Strange place names in brandenburg – They are the focus of another campaign. Do you know Brandenburg? In this campaign, visitors can take a quiz to learn the names of places they never thought existed in Brandenburg. They will also discover all about apprenticeships to become a surveyor and geomatics technician, as well as study opportunities in geographic information science and further qualification in public service (from 5pm to midnight).

Weather and climate in painting – what can we learn from it? Another GFZ lecture given by the diplomat who met Franz Osing raises this question. It is about Dutch landscape painting of the 17th century, which shows the European world in the Little Ice Age. The Impressionists exposed themselves to outdoor weather. The result will be examined in more detail at the lecture (9:30 pm to 10:15 pm).

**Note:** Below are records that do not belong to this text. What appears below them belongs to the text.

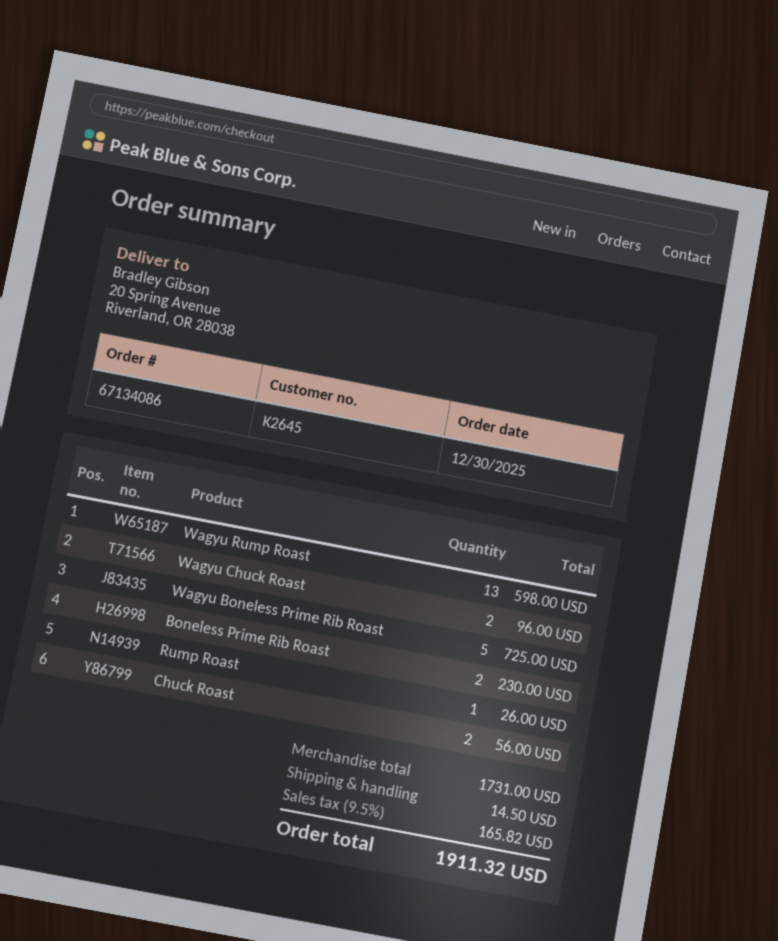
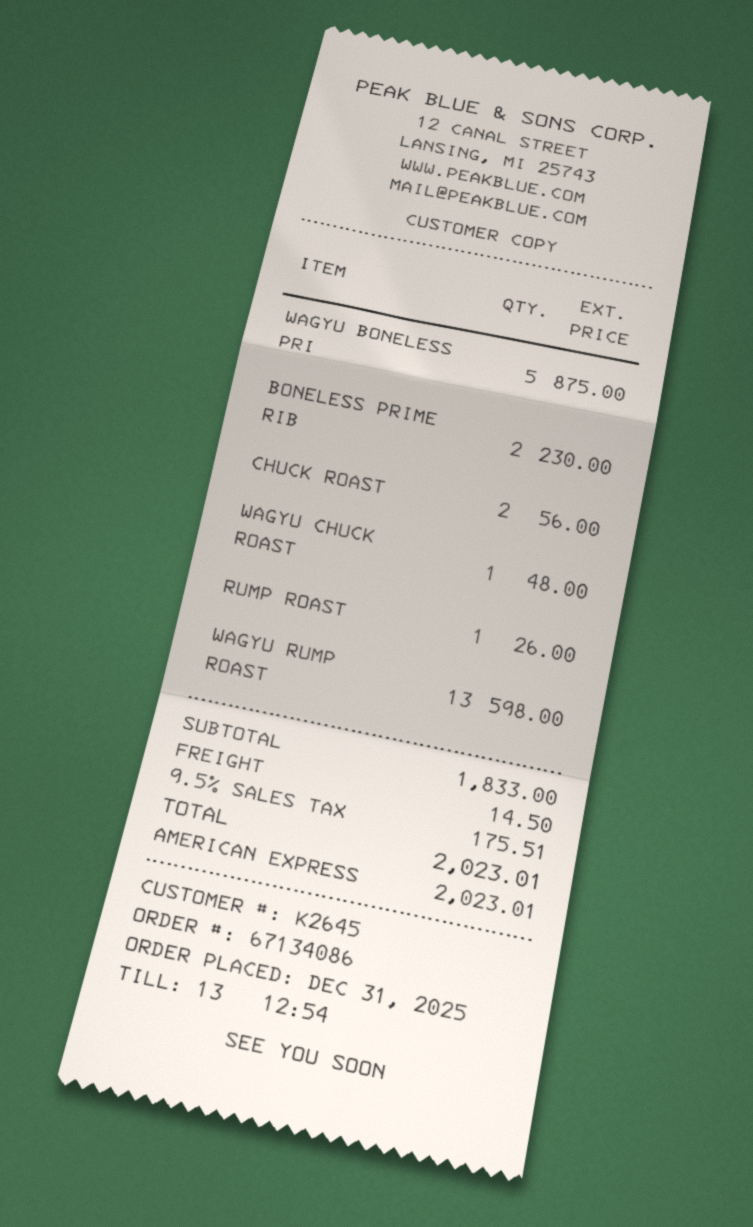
order date: 2025-12-30 -> 2025-12-31
Wagyu Chuck Roast: 2 for 96.00 -> 1 for 48.00
Wagyu Boneless Prime Rib Roast: 5 for 725.00 -> 5 for 875.00
subtotal: 1731.00 -> 1833.00
tax: 9.5% = 165.82 -> 9.5% = 175.51
total: 1911.32 -> 2023.01

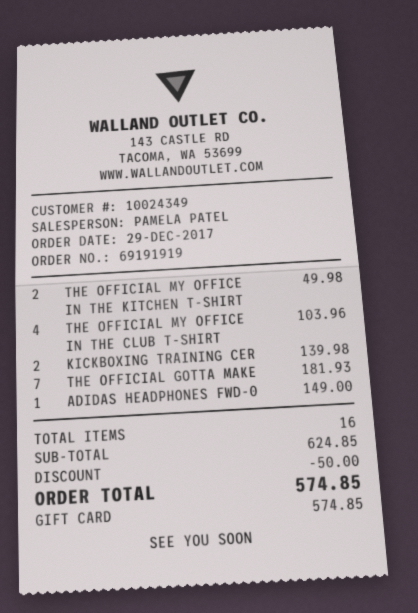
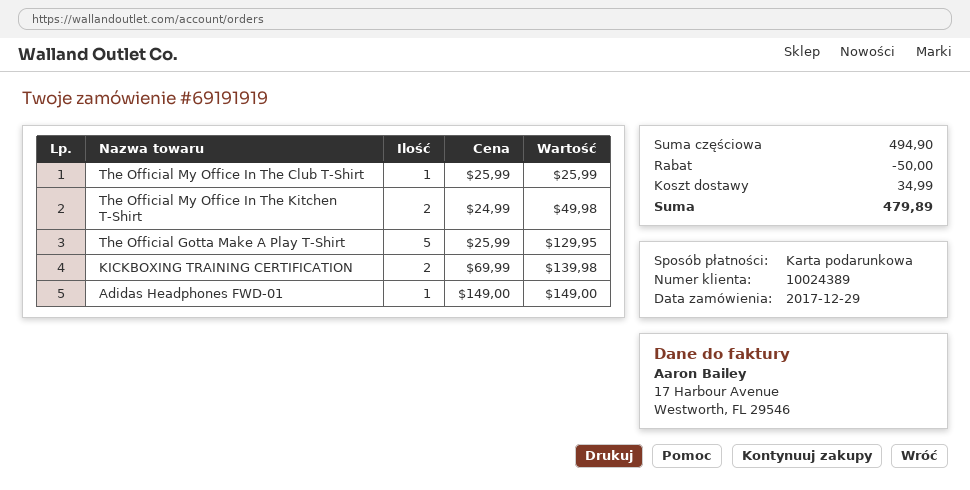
customer number: 10024349 -> 10024389
THE OFFICIAL MY OFFICE IN THE CLUB T-SHIRT: 4 for 103.96 -> 1 for 25.99
THE OFFICIAL GOTTA MAKE: 7 for 181.93 -> 5 for 129.95
subtotal: 624.85 -> 494.90
shipping: none -> 34.99
total: 574.85 -> 479.89

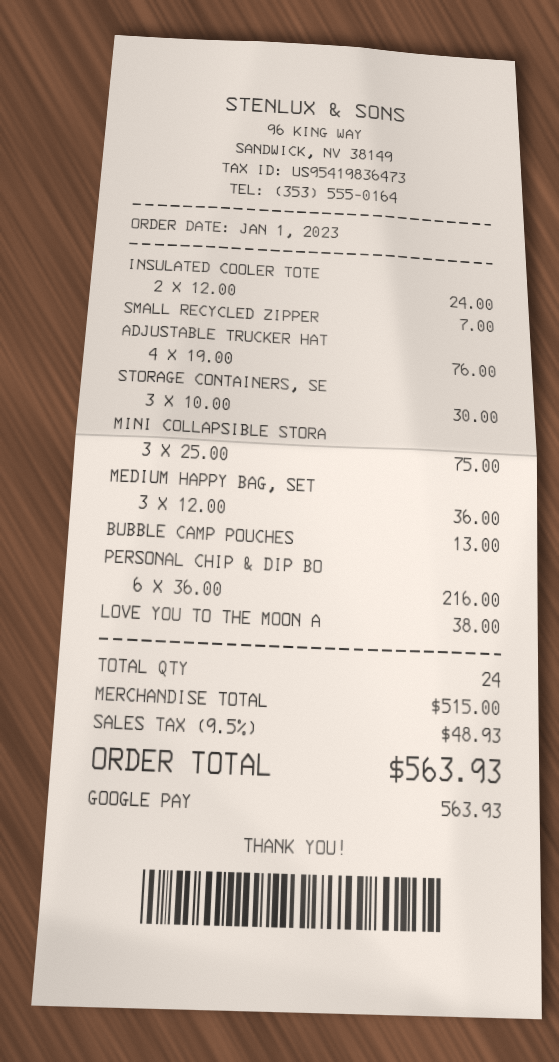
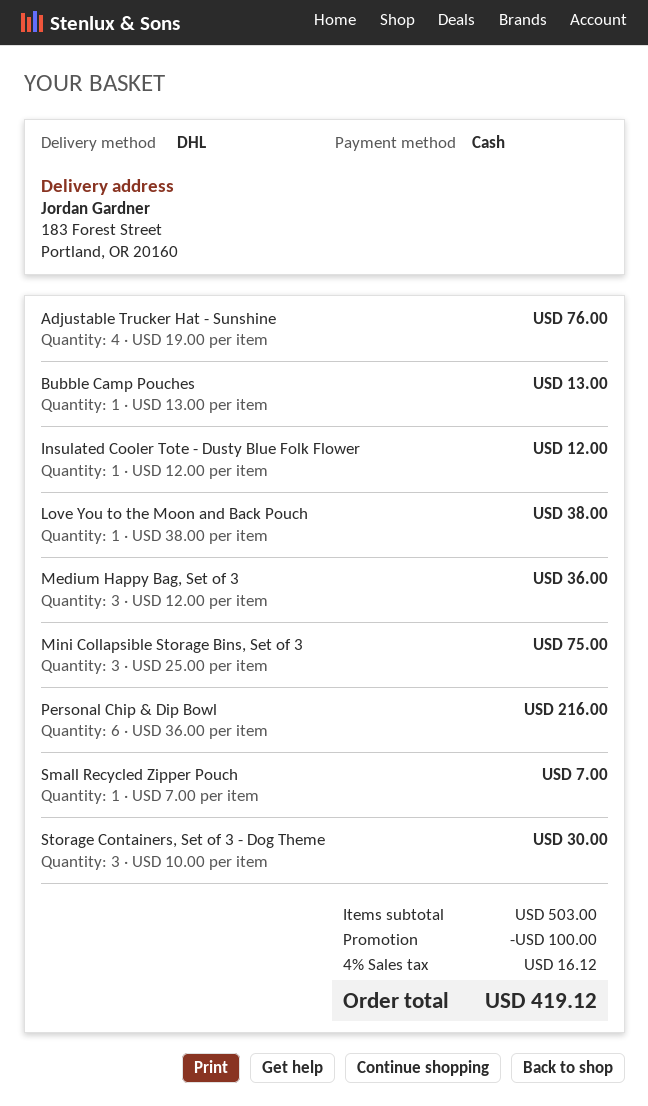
payment method: Google Pay -> cash
INSULATED COOLER TOTE: 2 x 12.00 = 24.00 -> 1 x 12.00 = 12.00
subtotal: 515.00 -> 503.00
discount: none -> 100.00
tax: 9.5% = 48.93 -> 4% = 16.12
total: 563.93 -> 419.12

At work “digging in the depths” Kids and adults can dig up their own core specimen and take it home. The venue is the Albert Einstein Science Park in Telegrafenberg (from 5 pm to midnight).

GFZ also provides information on this topic.The age of mineral resources and geological stratigraphy of Germany.” Here, too, there is something special to take away (from 5 pm to midnight).

Another information stand from the GFZ deals with this topic Earth’s magnetic field and the SWARM mission. Small experiments are used to show the physical properties of the Earth’s magnetic field (from 5 pm to midnight).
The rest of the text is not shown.